Middle Georgia State University students are responsible for reading, understanding, and abiding by the MGA Student Code of Conduct.[2]

Behaviors which imply inattention are inappropriate and will subtract from your grade. Examples include conversation not directed to the class discussion, resting of the head on the desk, sleeping in any position, conspicuous yawning, tardiness, leaving class early (specifically without clearing it with me), reading other texts and/or working on projects for other courses during class, and sitting in any position more parallel to the floor than vertical. Expect me to call you out if you are not practicing correct behavior.

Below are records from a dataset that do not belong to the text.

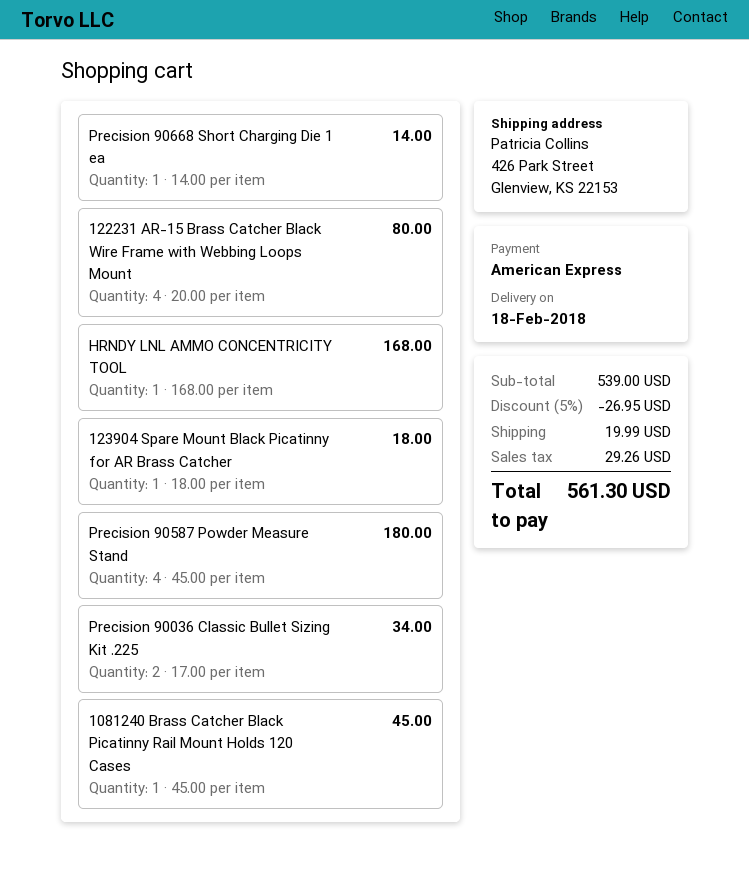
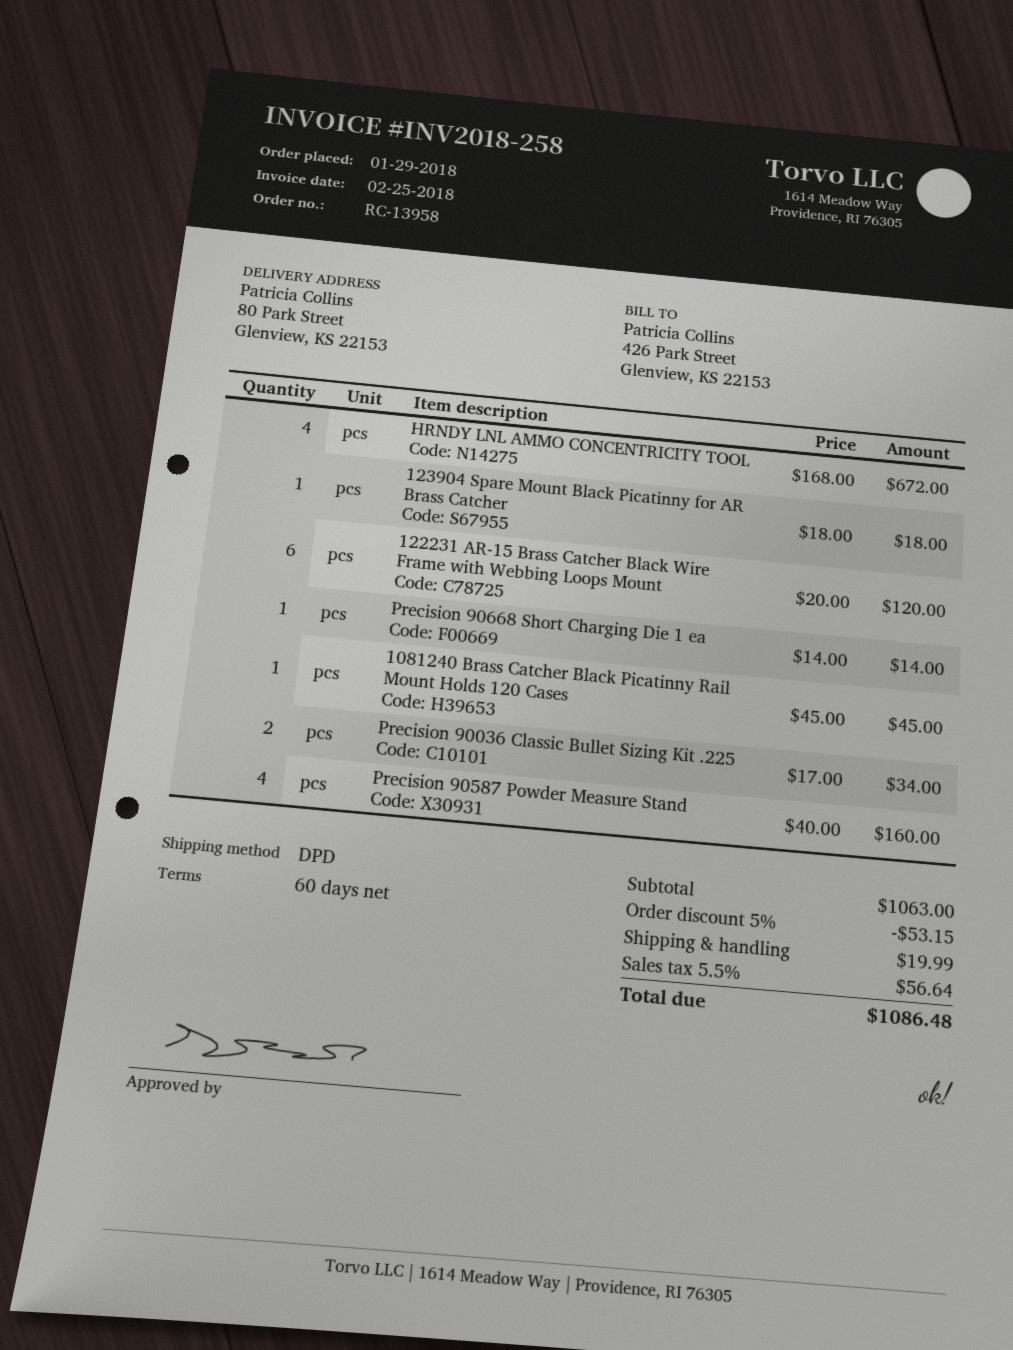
ship to: 426 Park Street, Glenview, KS 22153 -> 80 Park Street, Glenview, KS 22153
122231 AR-15 Brass Catcher Black Wire Frame with Webbing Loops Mount: 4 x 20.00 = 80.00 -> 6 x 20.00 = 120.00
HRNDY LNL AMMO CONCENTRICITY TOOL: 1 x 168.00 = 168.00 -> 4 x 168.00 = 672.00
Precision 90587 Powder Measure Stand: 4 x 45.00 = 180.00 -> 4 x 40.00 = 160.00
subtotal: 539.00 -> 1063.00
discount: 5% = 26.95 -> 5% = 53.15
tax: 29.26 -> 56.64
total: 561.30 -> 1086.48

The institutional penalty for academic misconduct is a grade of zero for the work involved.

Class Time

Because discussion and active participation are integral to the learning process, I rarely lecture for extended periods. Therefore, time in class will be spent on discussion of readings, student writing, and exercises with the occasional short lecture. Quizzes, practice essays, discussions, and lectures are designed to benefit the entire group while personal problems and concerns should be handled during office hours.

Please see your individual syllabi for a more detailed explanation on class time. Many courses will have a specific class agenda that we will attempt to follow at every meeting.

Notetaking

Students must keep thorough notes, both from classroom lecture and individual reading. Even if you are absent, you are held responsible for obtaining missed notes. Notes should not only reflect good listening skills, but individual interest in every topic discussed in class. You are encouraged to individually research topics discussed in class. Although notes will not receive a grade, they should be diligently kept in all classes. You should always endeavor to improve note-taking skills and consider using good old-fashioned pen and paper, as, according to more conclusive research, using electronic devices is actually deleterious to learning.[3]

Rated R

Since class lecture and discussion will often touch on the controversial, this college classroom is not an appropriate place for children. Please leave them at home.

Snacks

Please eat meals and snacks before or after class; while a drink is fine, please do not eat in class.

Technology

All materials not directly related to the class, like cell phones, food, guns, headphones, etc., should be left in your car. They are not needed for our class. I understand our contemporary need to be in contact with everyone all the time, but I cannot let this personal need distract the class. Therefore: cell phones should be put on vibrate or preferably turned off and put in your bag for the duration of class. In addition, I do not allow class discussions to be taped, so do not bring any voice recording devices into the classroom.

Notes

  1. Wade, Lisa (August 25, 2014). "Professors' Pet Peeves". The Society Pages. Sociological Images. Retrieved 2019-01-01.
  2. See 4.1.5 Student Code Of Conduct of the Middle Georgia State University Policy Manual
  3. Doubek, James (April 17, 2016). "Attention, Students: Put Your Laptops Away". NPR. Retrieved 2018-12-27.